Les sciences humaines ont sauvé l’Europe. Elles peuvent aussi sauver l’Irak. Depuis 25 ans, le Babel College for Philosophy and Theology défend cette conviction, au-delà de toutes les guerres qui ont ravagé le pays. L’Université de Fribourg, par sa faculté de théologie, a signé en 2010 une convention de collaboration avec cet institut académique, exilé en 2006 de Bagdad vers Erbil.

Une délégation composée de Franz Mali, professeur, Lusia Shammas, coordinatrice du projet Babel College, Michael Curti, étudiant, s’est rendue sur place au Kurdistan d’Irak, les 28 et 29 avril 2017, pour un colloque marquant cet anniversaire.

Face aux problèmes d’un Irak toujours instable et encore en guerre avec l’Etat islamique (Daech) sur son propre territoire, le 25e anniversaire du Babel College revêtait une importance toute particulière pour redire combien, au-delà des apparences, la force de la pensée et de la parole est supérieure à celle des armes. «Il y a trop de ‘savants’ ignorant des choses essentielles. La faiblesse de nos pays dans les sciences humaines est une des sources du fanatisme, du terrorisme et de la guerre», commente le professeur musulman Faisal Ghazi. A cette aune-là, pour le Babel College exister et résister depuis 25 ans tient déjà du miracle.

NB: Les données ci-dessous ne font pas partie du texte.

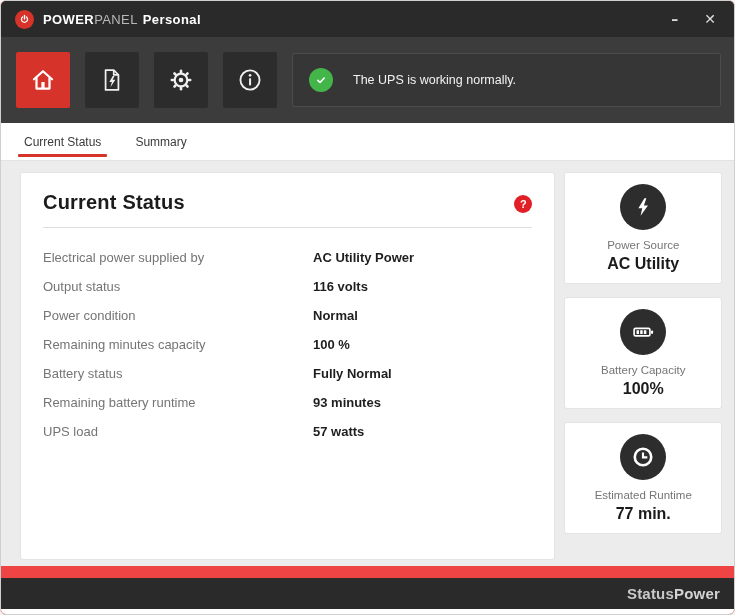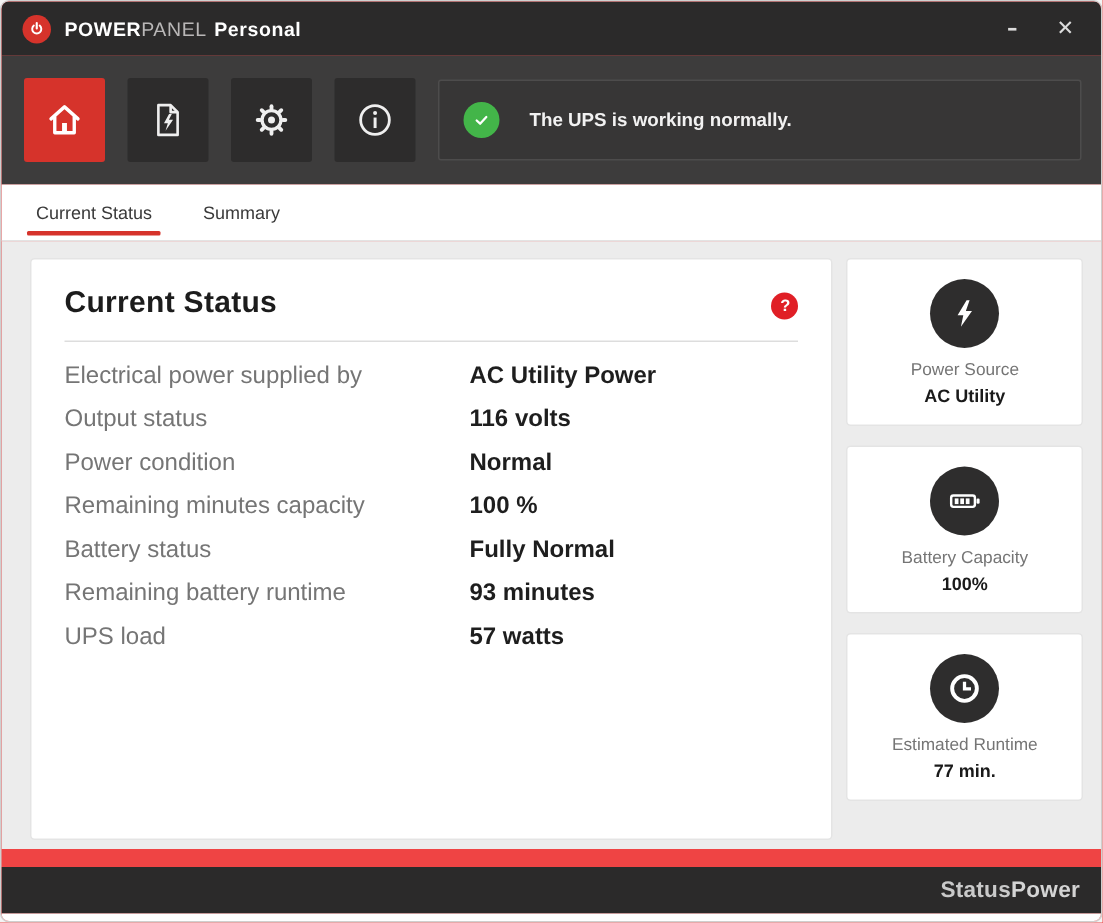"The UPS is working normally." .status-text { font-weight: 700 -> 400 }
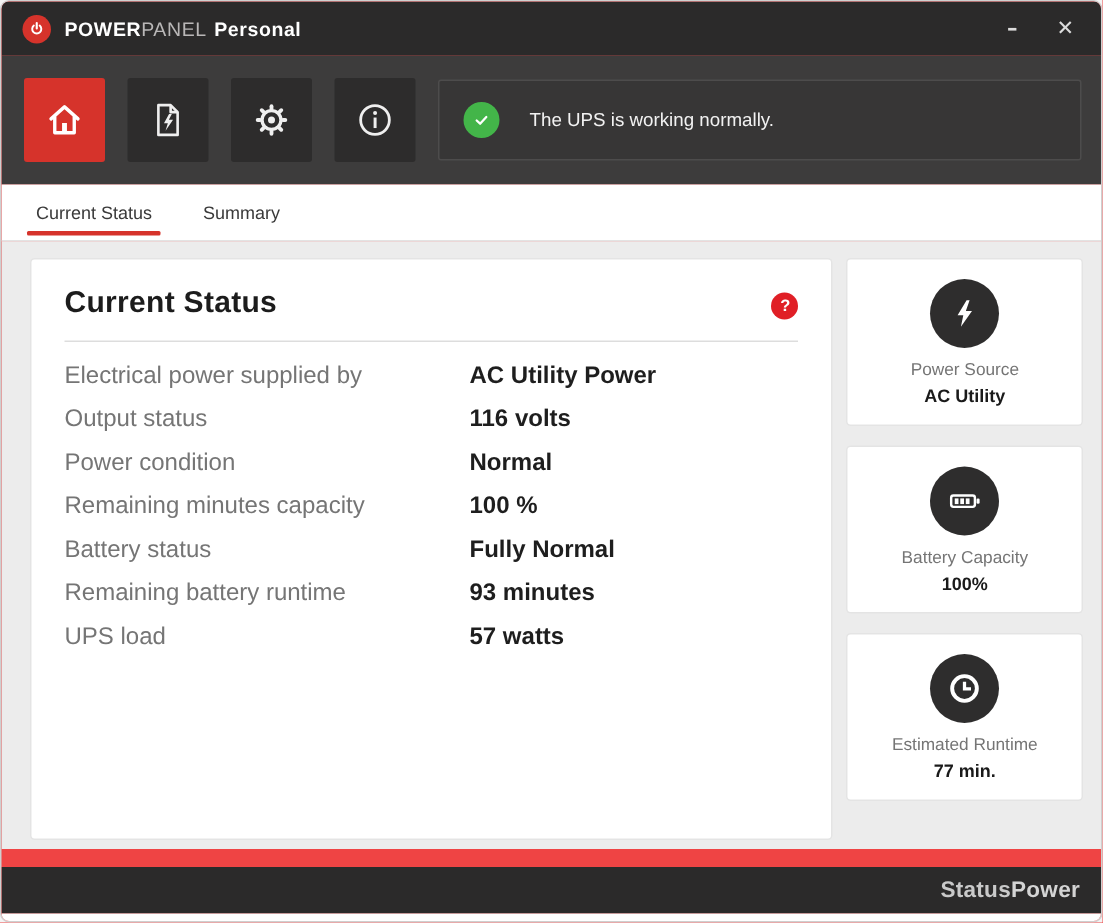"Electrical power supplied by" .row { align-items: center -> flex-end; font-size: 16px -> 13px }
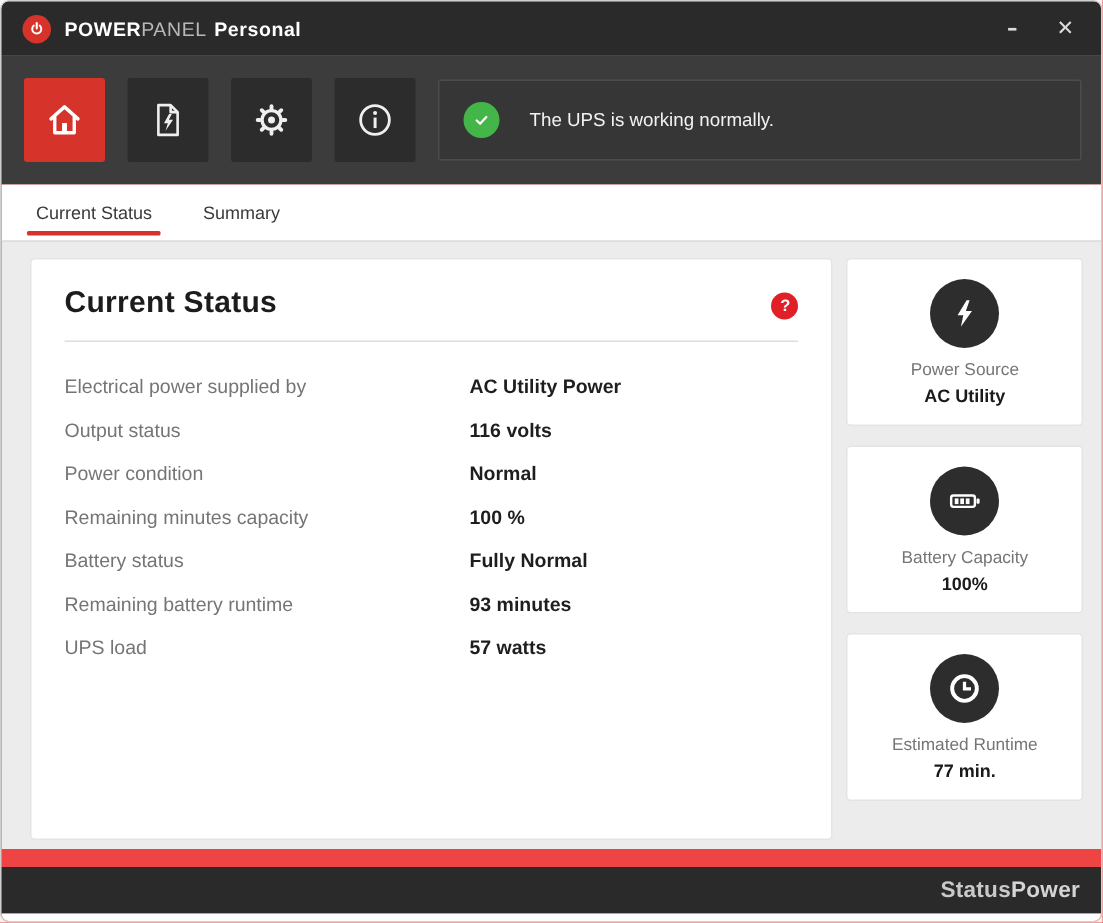"AC Utility" .card-value { font-size: 12px -> 16px }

Richesse de la tradition syriaque

La tradition chrétienne syriaque est une des plus riches qui soit, souligne Mgr Yousif Thomas Mirkis, archevêque chaldéen de Kirkouk et Souleimaniyeh. Beaucoup d’universités occidentales ont une chaire de syriaque ancien et l’Irak n’en aurait plus? Fiers de leur histoire et de leur culture, les Chaldéens et les autres communautés chrétiennes d’Irak refusent de se laisser assimiler ou de disparaître face à la pression islamiste. A ce titre, le Babel College représente bien plus qu’un institut où quelques érudits se penchent sur les textes d’Evagre le Pontique, Isaac de Ninive, Dadusho de Qatar ou Jean de Dalyatha.

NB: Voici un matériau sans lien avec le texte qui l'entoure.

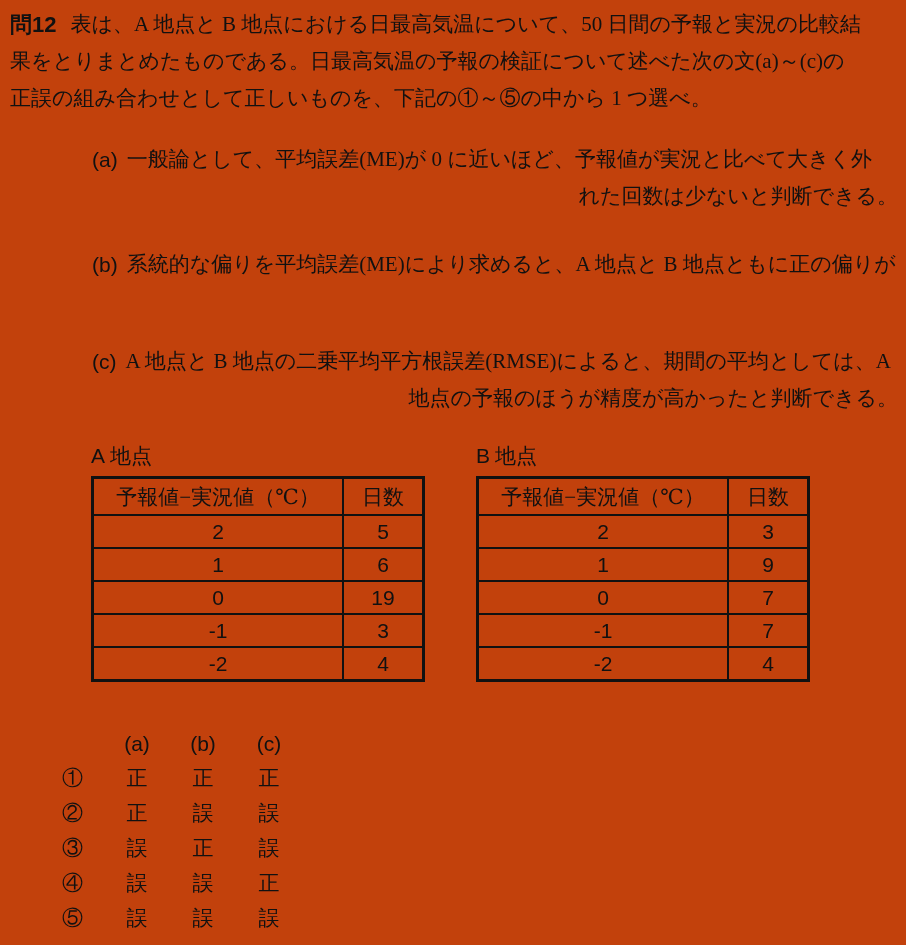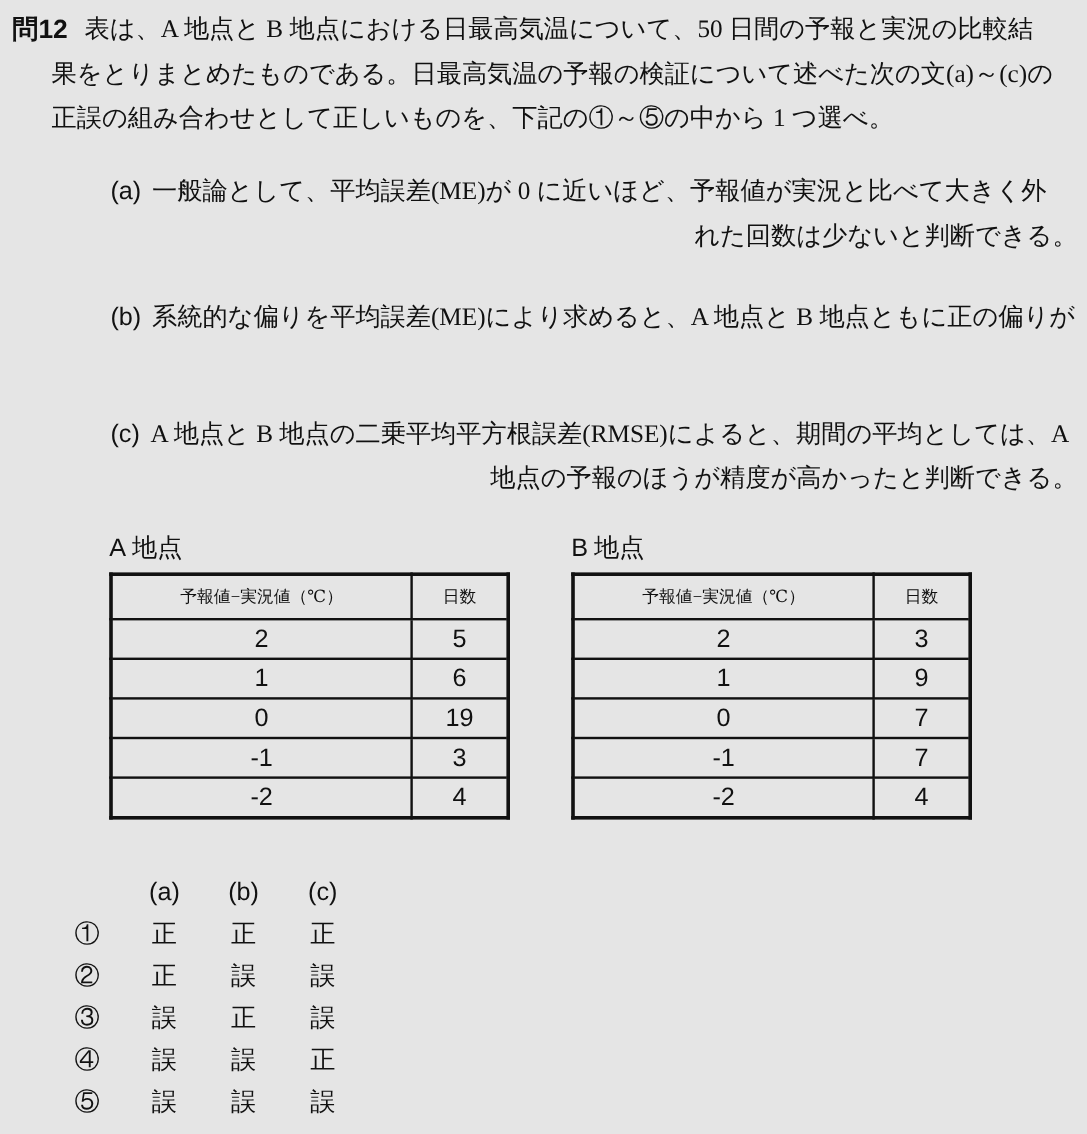"問12" .page { background: #e5e5e5 -> #c2410c }
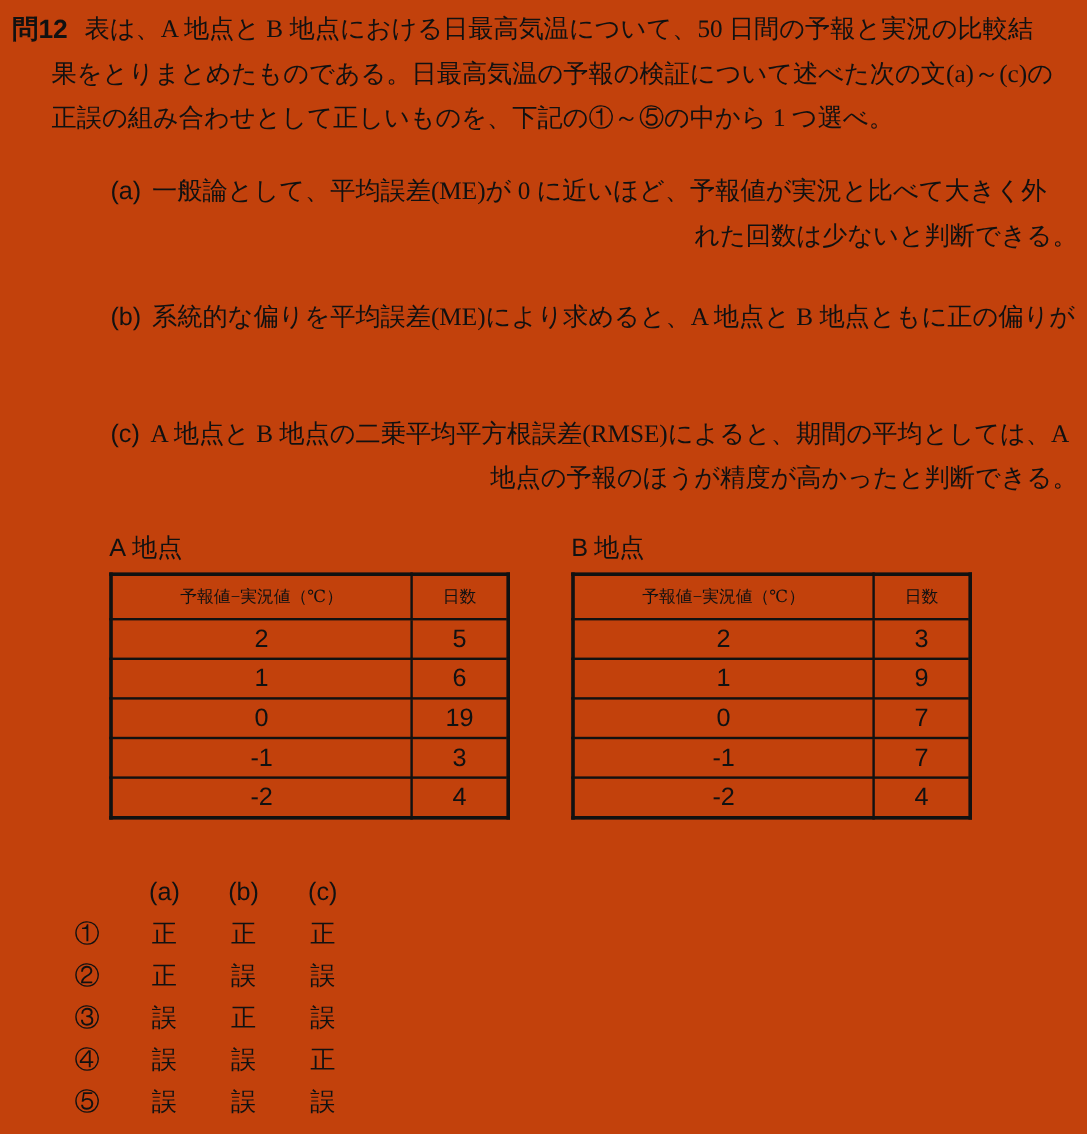"果をとりまとめたものである。日最高気温の予報の検証について述べた次の文(a)～(" .q-cont { margin-left: 33px -> none }
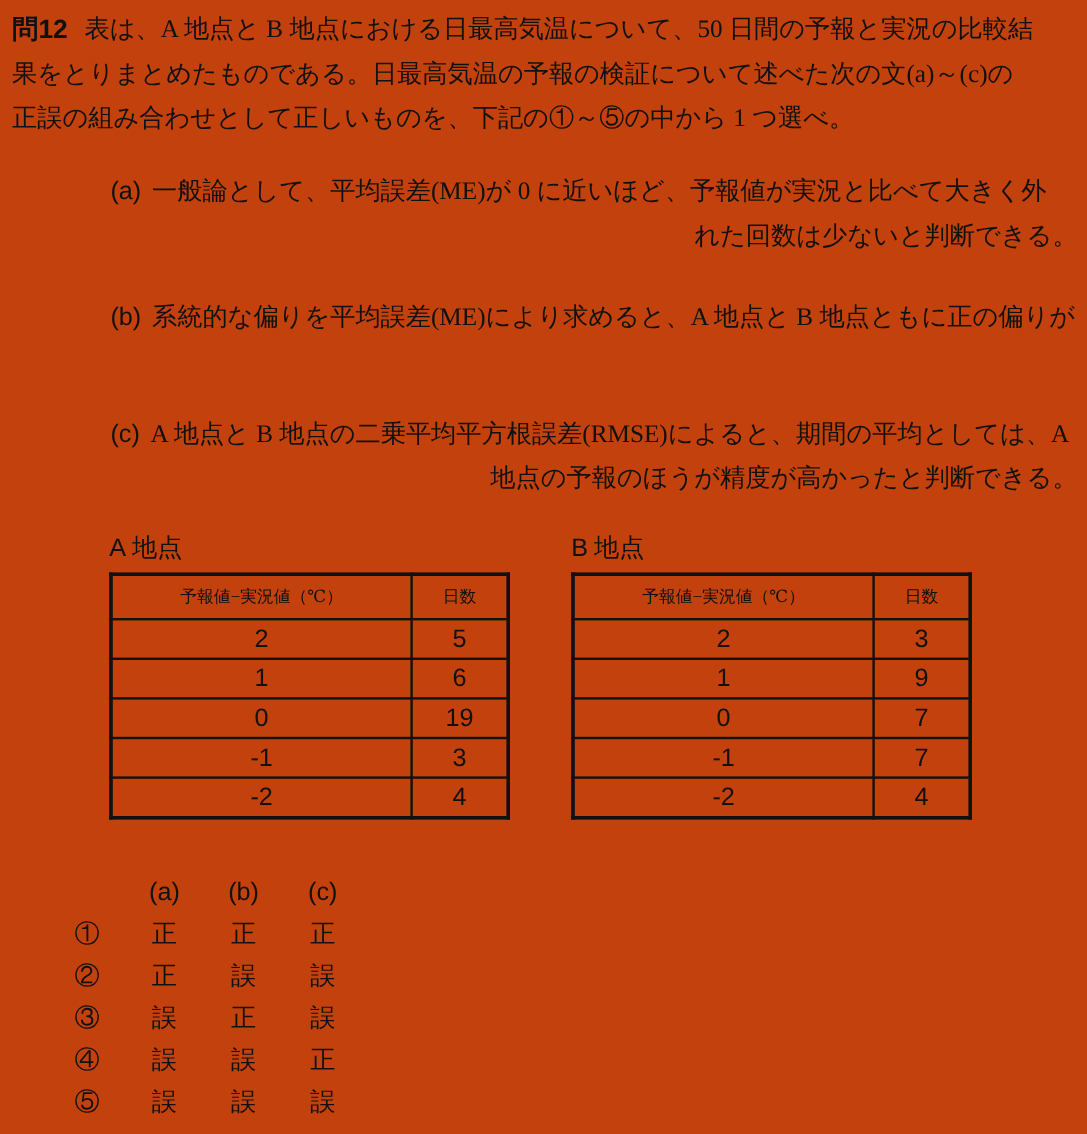"予報値−実況値（℃）" .site-table th { font-size: 14px -> 21px }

«Les chrétiens d’Irak refusent de disparaître»

L’enseignement de la pensée, à travers la philosophie et la théologie, est un élément essentiel pour dépasser les appartenances religieuses, ethniques ou tribales. Dans un pays où religion et société sont totalement liées, où l’on apprend l’arabe en lisant le Coran, il faut former des gens capables de prendre leurs responsabilités pour reconstruire un pays dévasté, recommande le Père Magid, dominicain d’Erbil.

Les évêques et intervenants lors du colloque pour les 25 ans du Babel College à Erbil, au Kurdistan d’Irak (photo Maurice Page)

Pour le professeur Faisal Ghazi, reconnaître son ignorance est le cœur de la philosophie. Nul ne peut prétendre à l’omniscience. Le fanatique est d’abord celui qui a peur de se poser de nouvelles questions, en religion, comme en politique, et qui dès lors veut imposer sa réponse. Beaucoup de religions interdisent les questions, mais c’est comme interdire à un enfant d’interroger ses parents, quitte à les accabler de ‘pourquoi ?’

Le monde musulman est entré dans un tunnel

Pour Mgr Mirkis, la négation de la philosophie par l’islam depuis un millénaire est bien l’une des causes de la crise actuelle. «Le monde musulman est entré dans un tunnel» et Daech continue à le creuser toujours plus profond. «Si la majorité est malade, faut-il être malade soi-même ? Au pays des aveugles, les borgnes sont rois !»

Pour une éducation neutre, sans interférence religieuse»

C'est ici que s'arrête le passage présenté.